Marean v. United States Ins. Co.
This text of 16 F. Cas. 707 (Marean v. United States Ins. Co.) is published on Counsel Stack Legal Research, covering U.S. Circuit Court for the District of Pennsylvania primary law. Counsel Stack provides free access to over 12 million legal documents including statutes, case law, regulations, and constitutions.
Opinion
We shall in the outset, dismiss from this case all considerations connected with the loss of this cargo, in respect to quantity or value. As to memorandum articles, the insurer agrees to pay for a total loss only — the insured taking upon himself all partial losses, without exception. If the property arrive at the port of delivery, reduced in quantity, or in value, to'' any amount, the loss cannot be said to be total, in reality; and the insured cannot treat it as total, or demand an indemnity for a partial loss. There is no instance where the insured can demand, as for a total loss, that he might not have declined making- an abandonment, and demanded a partial loss. But, if the property insured be included within the memorandum, he cannot, under any circumstances, call upon the insurer for a partial loss; and consequently he cannot elect to túrn it into a total loss. These principles I consider to be clearly established, by the cases of Mason v. Skurray, Neilson v. Columbia Ins. Co., Cocking v. Fraser, M’Andrews v. Vaughan [1 Marsh. Ins. 219], Dyson v. Rowcroft, and Maggrath v. Church.

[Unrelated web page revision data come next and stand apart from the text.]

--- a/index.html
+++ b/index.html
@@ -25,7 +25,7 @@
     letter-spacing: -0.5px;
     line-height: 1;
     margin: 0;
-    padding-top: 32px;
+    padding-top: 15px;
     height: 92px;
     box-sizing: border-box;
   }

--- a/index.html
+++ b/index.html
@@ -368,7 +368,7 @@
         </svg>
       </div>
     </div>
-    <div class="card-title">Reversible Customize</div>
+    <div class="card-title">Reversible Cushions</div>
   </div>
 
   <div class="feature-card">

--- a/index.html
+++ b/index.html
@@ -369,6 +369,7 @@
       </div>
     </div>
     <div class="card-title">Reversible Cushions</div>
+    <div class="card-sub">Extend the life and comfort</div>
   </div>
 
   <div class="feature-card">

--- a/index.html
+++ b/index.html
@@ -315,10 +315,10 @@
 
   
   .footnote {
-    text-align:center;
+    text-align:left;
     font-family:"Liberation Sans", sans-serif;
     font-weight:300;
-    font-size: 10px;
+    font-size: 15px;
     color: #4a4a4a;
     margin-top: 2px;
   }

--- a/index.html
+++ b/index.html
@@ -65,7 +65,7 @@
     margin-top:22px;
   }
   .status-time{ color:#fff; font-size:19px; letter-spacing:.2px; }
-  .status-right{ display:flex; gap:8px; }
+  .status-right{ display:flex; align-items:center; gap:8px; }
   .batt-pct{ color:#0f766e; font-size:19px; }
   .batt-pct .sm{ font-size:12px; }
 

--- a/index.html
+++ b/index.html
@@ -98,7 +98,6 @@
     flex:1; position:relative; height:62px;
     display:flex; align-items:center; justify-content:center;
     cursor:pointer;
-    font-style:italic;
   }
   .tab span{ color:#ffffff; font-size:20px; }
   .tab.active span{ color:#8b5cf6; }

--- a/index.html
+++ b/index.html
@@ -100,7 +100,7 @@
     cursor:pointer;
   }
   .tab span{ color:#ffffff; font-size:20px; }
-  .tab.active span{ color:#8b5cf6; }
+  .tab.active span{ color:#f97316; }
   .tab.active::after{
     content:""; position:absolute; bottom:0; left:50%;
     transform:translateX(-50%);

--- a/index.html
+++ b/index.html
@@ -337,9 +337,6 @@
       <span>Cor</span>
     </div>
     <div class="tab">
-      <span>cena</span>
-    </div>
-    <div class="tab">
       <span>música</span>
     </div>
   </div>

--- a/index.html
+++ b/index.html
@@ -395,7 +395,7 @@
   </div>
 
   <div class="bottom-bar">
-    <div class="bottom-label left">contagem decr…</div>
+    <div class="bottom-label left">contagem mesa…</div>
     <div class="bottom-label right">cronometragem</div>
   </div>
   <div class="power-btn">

The only question which can possibly arise, between the insurer and insured, in relation to memorandum articles, is, whether the loss was total or not; and this can never happen, where the cargo, or a part of it, has been sent on by the insured, and reaches the original port of its destination. Being there specifically, the insurer has complied with his engagement — every thing like a promise of indemnity against loss or damage to the cargo, being excluded from the policy. If the question turn upon the totality of the loss, unconnected with the subject of loss by deterioration of the cargo in value, or reduction in quantity, we know of no difference between memorandum and other articles. If the loss be total in fact, or is such as the insured is permitted to treat as such, he is entitled to abandon, and to recover as for a total loss, in the case of memorandum articles; but always with this exception, that he is not permitted to turn a partial into a total loss. Keeping this distinction in view, the loss of the voyage, by capture, shipwreck, or otherwise, may be treated as a total loss. This is the doctrine of Dyson v. Rowcroft; in which case, the right to abandon was placed, not upon the ground of deterioration of the cargo, but upon the justifiable necessity which resulted from it, of throwing the cargo overboard. This was in effect the same thing, as if it had, in a storm, been swept from the deck. Such too was the case of Manning v. Newnham. In Cocking v. Fraser, no such necessity existed; and the breaking up of the voyage, was attempted to be justified, by the damaged state of the cargo, which, per se, did not authorize the insured to put an end to the voyage, and thus to turn an average loss, for which the insurer was not liable, into a total loss. Maggrath v. Church also establishes the same doctrine.
Now what is the present case? The brig being thrown on shore, within a mile or two from her port of destination, the agent of the insured employs persons to unlade as much of the cargo as could be saved; and by his exertions, nearly a half of it was landed, dried, and sent forward to the market at Lisbon, and sold by the consignees, at about one-fourth of the price of sound corn, leaving a very inconsiderable sum for the owner, after paying the expenses. Is not this precisely the case of Wilson v. Royal Exch. Assur. Co., and Anderson v. Royal Exch. Assur. Co.? with this difference only, that in the first case, the insured declined sending on the corn, when he might have done so, and consequently he was not permitted to turn a partial into a total loss, by his own neglect; and in the latter case, part of the cargo having been rescued from the wreck, before the offer to abandon was made, the insured could not claim as for a total loss, either on account of the injury which the corn had sustained, or of his own act, in not sending it forward to the port of its destination. In this ease, the cargo which was [709]*709saved was sent forward, and sold at the port of its destination. But it is contended by the counsel for the plaintiff, that if the loss be such, as that the insured might at one time have treated it as total, it continues to he so, unless at the time when the offer to abandon is made, it is restored to his possession, clear of the effects of the peril, and in a condition to prosecute the voyage. Now this is certainly not the condition of property, which, at the time of the offer to abandon, is in possession of the re-captor, who has a right to retain it, until he has satisfied his salvage. But in this case, the corn was never out of the possession of the agents of the insured, who exercised every act of ownership over it; subject nevertheless to the laws and customs of the country to which it was sent, with which the insurer and insured are supposed to have been acquainted, at the time they entered into this contract, and to which they impliedly agreed to submit. The cargo which was landed, not only continued in the possession and under the direction of the agents of the insured, but it was relieved from the effects of the peril, as between the insurer and insured; and it was not only in a condition to prosecute the voyage, but it did in fact complete it.
Upon the whole, we are clearly of opinion, that this is not such a loss as the defendants have engaged to indemnify against, and that judgment should be given in their favour. Judgment for defendants.